▶ [ACTIVITY]
Omit any pictures, and restate word for word only the lines from the one with "diretamente nos notebooks." through the end of the data below.

====== EXCERPTED DATA ======

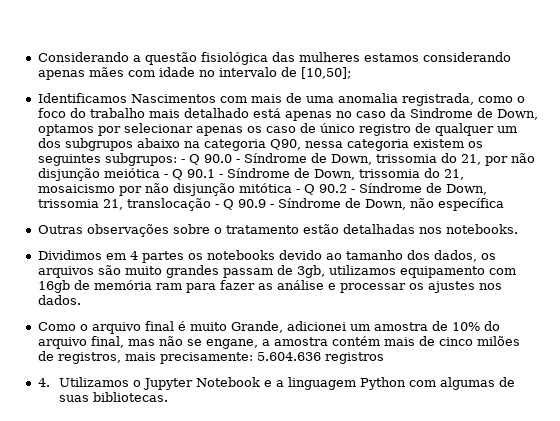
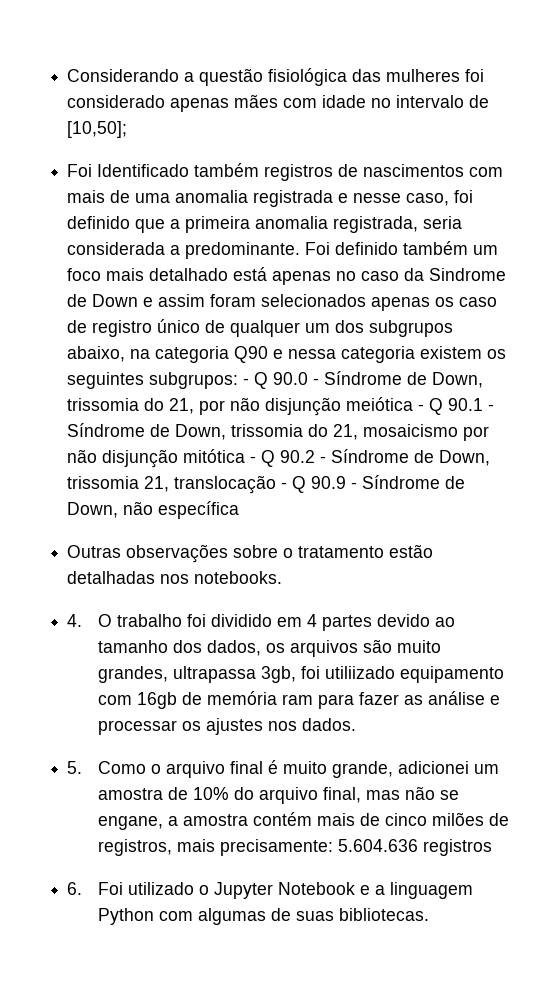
- Considerando a questão fisiológica das mulheres estamos considerando apenas mães com idade no intervalo de [10,50];
+ Considerando a questão fisiológica das mulheres foi considerado apenas mães com idade no intervalo de [10,50];
- Identificamos Nascimentos com mais de uma anomalia registrada, como o foco do trabalho mais detalhado está apenas no caso da Sindrome de Down, optamos por selecionar apenas os caso de único registro de qualquer um dos subgrupos abaixo na categoria Q90, nessa categoria existem os seguintes subgrupos:
+ Foi Identificado também registros de nascimentos com mais de uma anomalia registrada e nesse caso, foi definido que a primeira anomalia registrada, seria considerada a predominante. Foi definido também um foco mais detalhado está apenas no caso da Sindrome de Down e assim foram selecionados apenas os caso de registro único de qualquer um dos subgrupos abaixo, na categoria Q90 e nessa categoria existem os seguintes subgrupos:
- Dividimos em 4 partes os notebooks devido ao tamanho dos dados, os arquivos são muito grandes passam de 3gb, utilizamos equipamento com 16gb de memória ram para fazer as análise e processar os ajustes nos dados.
+ 4. O trabalho foi dividido em 4 partes devido ao tamanho dos dados, os arquivos são muito grandes, ultrapassa 3gb, foi utiliizado equipamento com 16gb de memória ram para fazer as análise e processar os ajustes nos dados.
- Como o arquivo final é muito Grande, adicionei um amostra de 10% do arquivo final, mas não se engane, a amostra contém mais de cinco milões de registros, mais precisamente: 5.604.636 registros
+ 5. Como o arquivo final é muito grande, adicionei um amostra de 10% do arquivo final, mas não se engane, a amostra contém mais de cinco milões de registros, mais precisamente: 5.604.636 registros
- 4. Utilizamos o Jupyter Notebook e a linguagem Python com algumas de suas bibliotecas.
+ 6. Foi utilizado o Jupyter Notebook e a linguagem Python com algumas de suas bibliotecas.

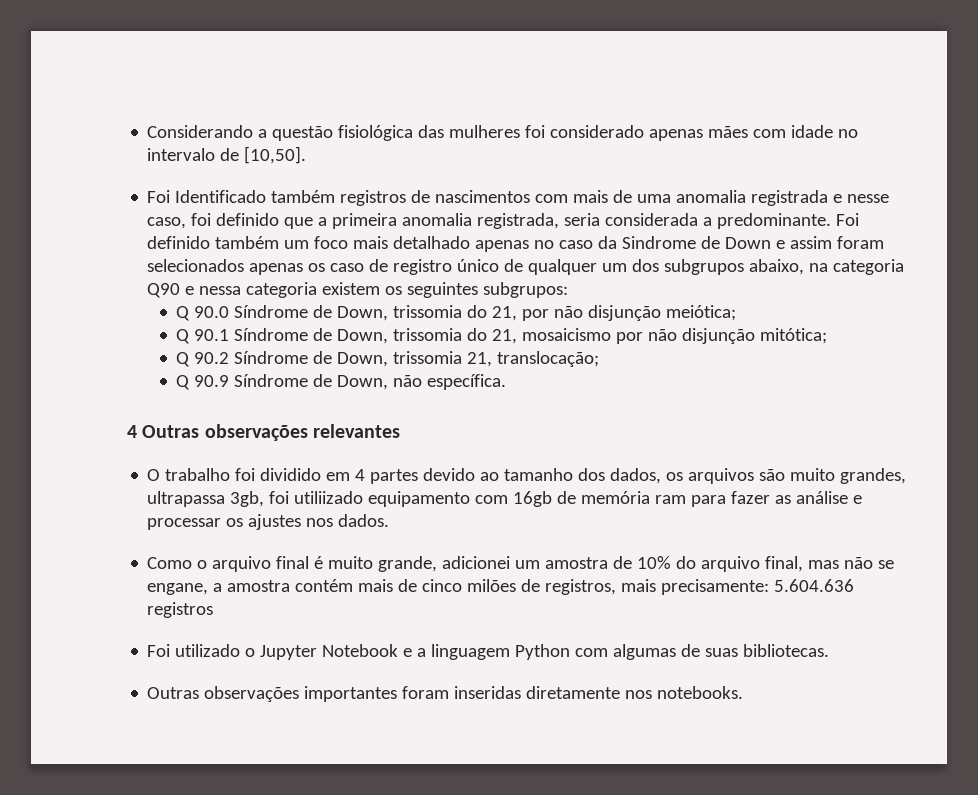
- Considerando a questão fisiológica das mulheres foi considerado apenas mães com idade no intervalo de [10,50];
+ Considerando a questão fisiológica das mulheres foi considerado apenas mães com idade no intervalo de [10,50].
- Foi definido também um foco mais detalhado está apenas no caso da Sindrome de Down e assim foram selecionados apenas os caso de registro único de qualquer um dos subgrupos abaixo, na categoria Q90 e nessa categoria existem os seguintes subgrupos: - Q 90.0 - Síndrome de Down, trissomia do 21, por não disjunção meiótica - Q 90.1 - Síndrome de Down, trissomia do 21, mosaicismo por não disjunção mitótica - Q 90.2 - Síndrome de Down, trissomia 21, translocação - Q 90.9 - Síndrome de Down, não específica
- Outras observações sobre o tratamento estão detalhadas nos notebooks.
- 4. O trabalho foi dividido em 4 partes devido ao tamanho dos dados, os arquivos são muito grandes, ultrapassa 3gb, foi utiliizado equipamento com 16gb de memória ram para fazer as análise e processar os ajustes nos dados.
+ Foi definido também um foco mais detalhado apenas no caso da Sindrome de Down e assim foram selecionados apenas os caso de registro único de qualquer um dos subgrupos abaixo, na categoria Q90 e nessa categoria existem os seguintes subgrupos:
+ Q 90.0 Síndrome de Down, trissomia do 21, por não disjunção meiótica;
+ Q 90.1 Síndrome de Down, trissomia do 21, mosaicismo por não disjunção mitótica;
+ Q 90.2 Síndrome de Down, trissomia 21, translocação;
+ Q 90.9 Síndrome de Down, não específica.
+ 4 Outras observações relevantes
+ O trabalho foi dividido em 4 partes devido ao tamanho dos dados, os arquivos são muito grandes, ultrapassa 3gb, foi utiliizado equipamento com 16gb de memória ram para fazer as análise e processar os ajustes nos dados.
- 5. Como o arquivo final é muito grande, adicionei um amostra de 10% do arquivo final, mas não se engane, a amostra contém mais de cinco milões de registros, mais precisamente: 5.604.636 registros
+ Como o arquivo final é muito grande, adicionei um amostra de 10% do arquivo final, mas não se engane, a amostra contém mais de cinco milões de registros, mais precisamente: 5.604.636 registros
- 6. Foi utilizado o Jupyter Notebook e a linguagem Python com algumas de suas bibliotecas.
+ Foi utilizado o Jupyter Notebook e a linguagem Python com algumas de suas bibliotecas.
+ Outras observações importantes foram inseridas diretamente nos notebooks.

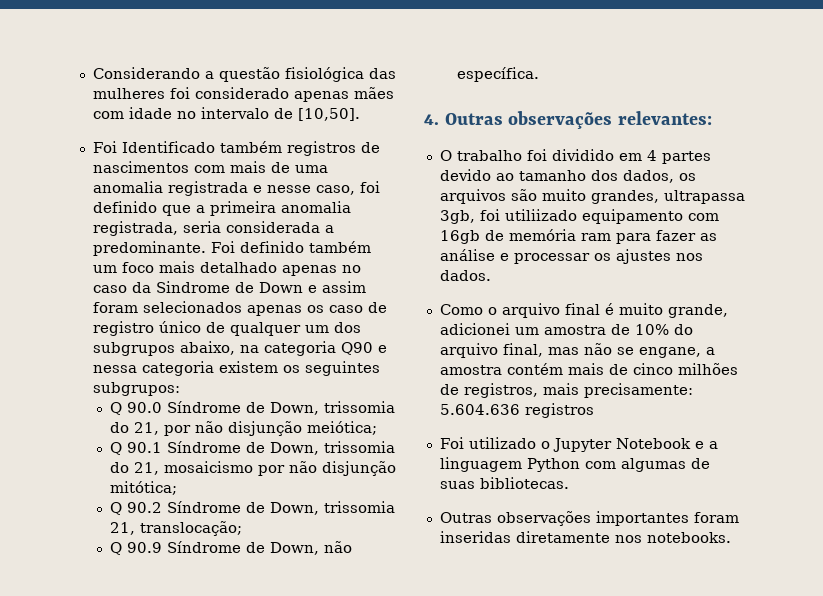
- 4 Outras observações relevantes
+ 4. Outras observações relevantes:
- Como o arquivo final é muito grande, adicionei um amostra de 10% do arquivo final, mas não se engane, a amostra contém mais de cinco milões de registros, mais precisamente: 5.604.636 registros
+ Como o arquivo final é muito grande, adicionei um amostra de 10% do arquivo final, mas não se engane, a amostra contém mais de cinco milhões de registros, mais precisamente: 5.604.636 registros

======

▶ [TASK OUTPUT]
+ Outras observações importantes foram inseridas diretamente nos notebooks.

- 4 Outras observações relevantes
+ 4. Outras observações relevantes:
- Como o arquivo final é muito grande, adicionei um amostra de 10% do arquivo final, mas não se engane, a amostra contém mais de cinco milões de registros, mais precisamente: 5.604.636 registros
+ Como o arquivo final é muito grande, adicionei um amostra de 10% do arquivo final, mas não se engane, a amostra contém mais de cinco milhões de registros, mais precisamente: 5.604.636 registros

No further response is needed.